The Dangers of Tooth Enamel Abrasion
Updated: Aug 16
When I was a dental student, one faculty dentist told me he didn’t use toothpaste. I looked at him in bewilderment as if I was the first person who heard that the earth was round.
“What do you mean you don’t use toothpaste?”
He explained that toothpastes generally are too abrasive for his liking and that he preferred to dunk his toothbrush into a cup with some mouthwash.
For two years I did not heed his advice and kept to my toothpaste routine. As I became a full-time dentist and saw thousands of patients, I started noticing a trend of defects along the gumline in my elderly clientele. These were not soft, sticky cavities. Instead, they were hard to the touch, nonbacterial notches mainly on the root surface where there was gum recession. My Canadian analogy is when a beaver starts to take down a tree.
I thought of my previous dental mentor, and realized he was onto something.

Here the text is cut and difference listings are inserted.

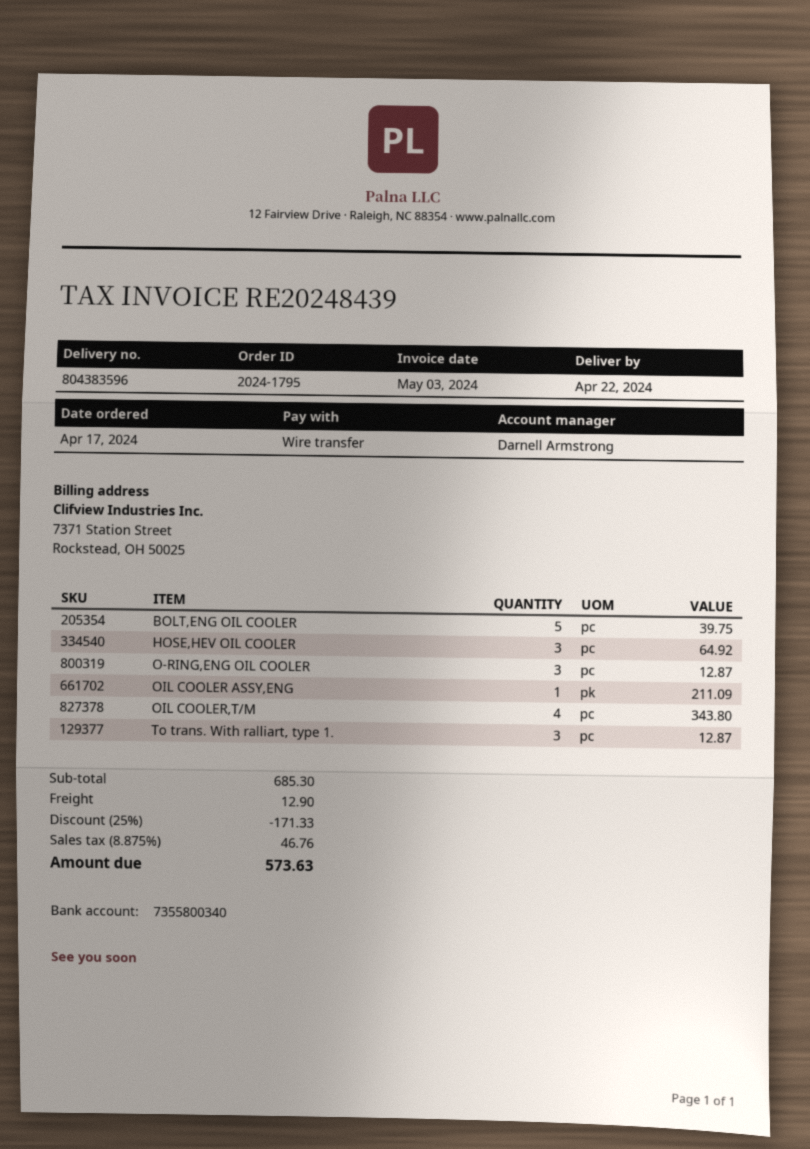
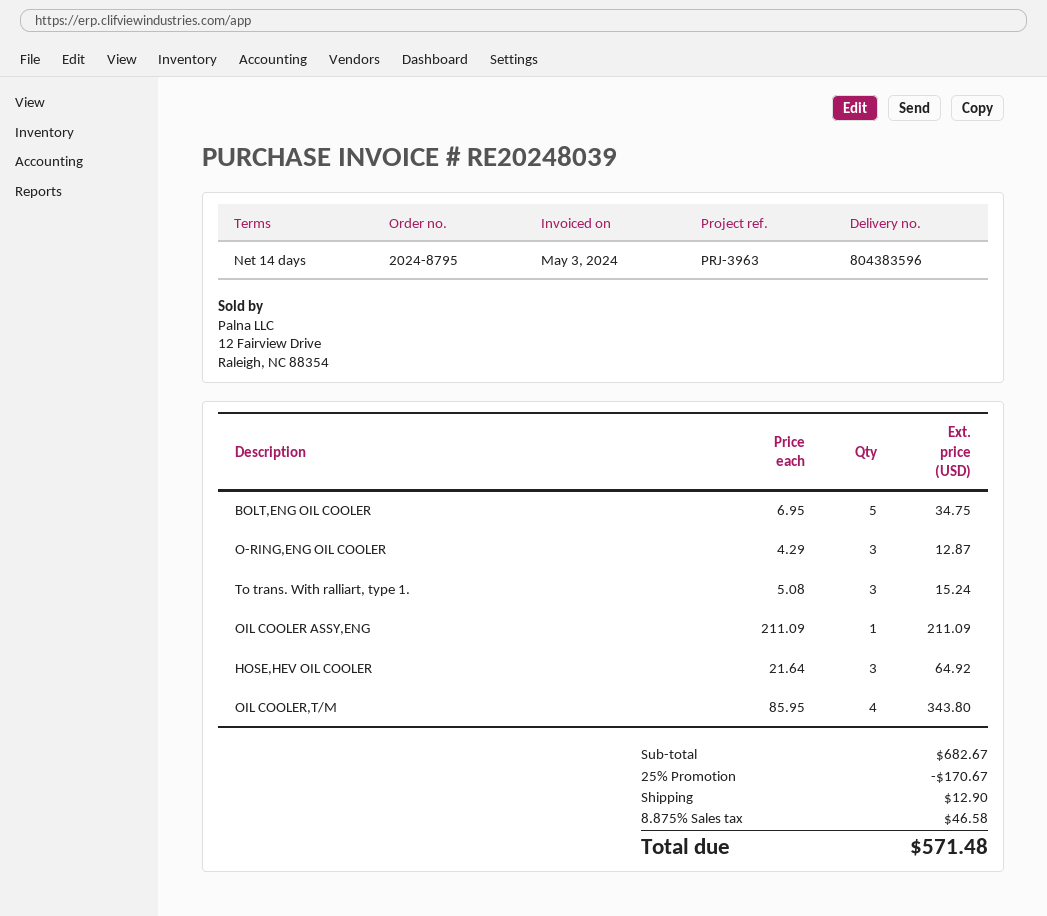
order number: 2024-1795 -> 2024-8795
invoice number: RE20248439 -> RE20248039
BOLT,ENG OIL COOLER: 5 for 39.75 -> 5 for 34.75
To trans. With ralliart, type 1.: 3 for 12.87 -> 3 for 15.24
subtotal: 685.30 -> 682.67
discount: 25% = 171.33 -> 25% = 170.67
tax: 8.875% = 46.76 -> 8.875% = 46.58
total: 573.63 -> 571.48

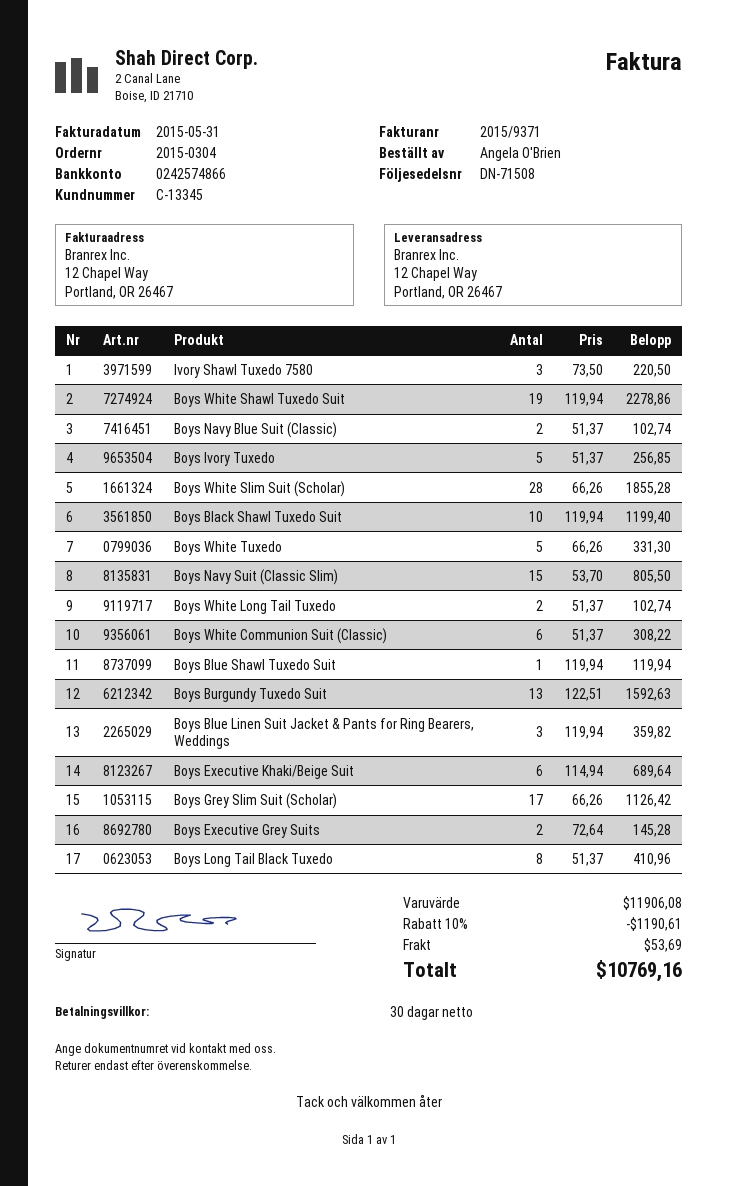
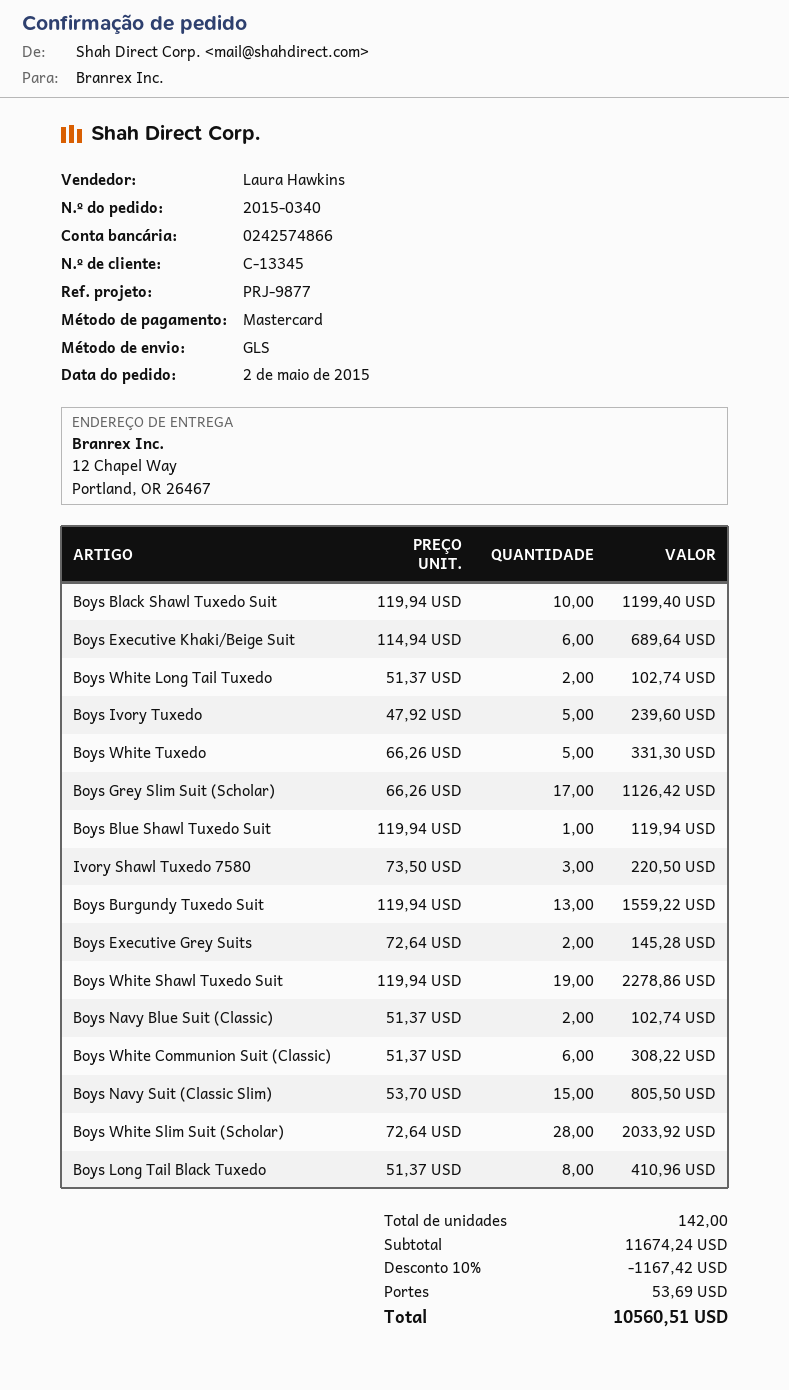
order number: 2015-0304 -> 2015-0340
Boys Ivory Tuxedo: 5 x 51.37 = 256.85 -> 5 x 47.92 = 239.60
Boys White Slim Suit (Scholar): 28 x 66.26 = 1855.28 -> 28 x 72.64 = 2033.92
Boys Burgundy Tuxedo Suit: 13 x 122.51 = 1592.63 -> 13 x 119.94 = 1559.22
Boys Blue Linen Suit Jacket & Pants for Ring Bearers, Weddings: 3 x 119.94 = 359.82 -> none
subtotal: 11906.08 -> 11674.24
discount: 10% = 1190.61 -> 10% = 1167.42
total: 10769.16 -> 10560.51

Before diving deeper, let’s take a quick second to refresh on some basic tooth anatomy. Pretend a tooth is like an M&M Candy. You have a hard outer shell (Enamel), inner chocolate filling (Dentin) and instead of a peanut deep inside, a tooth has a hallow area with a nerve and blood vessels. Did you know that Enamel is actually translucent/clear? Its an optical illusion that your enamel is white. The thicker the enamel the whiter the appearance, and the thinner the enamel, well you can see through it into the yellow dentin layer.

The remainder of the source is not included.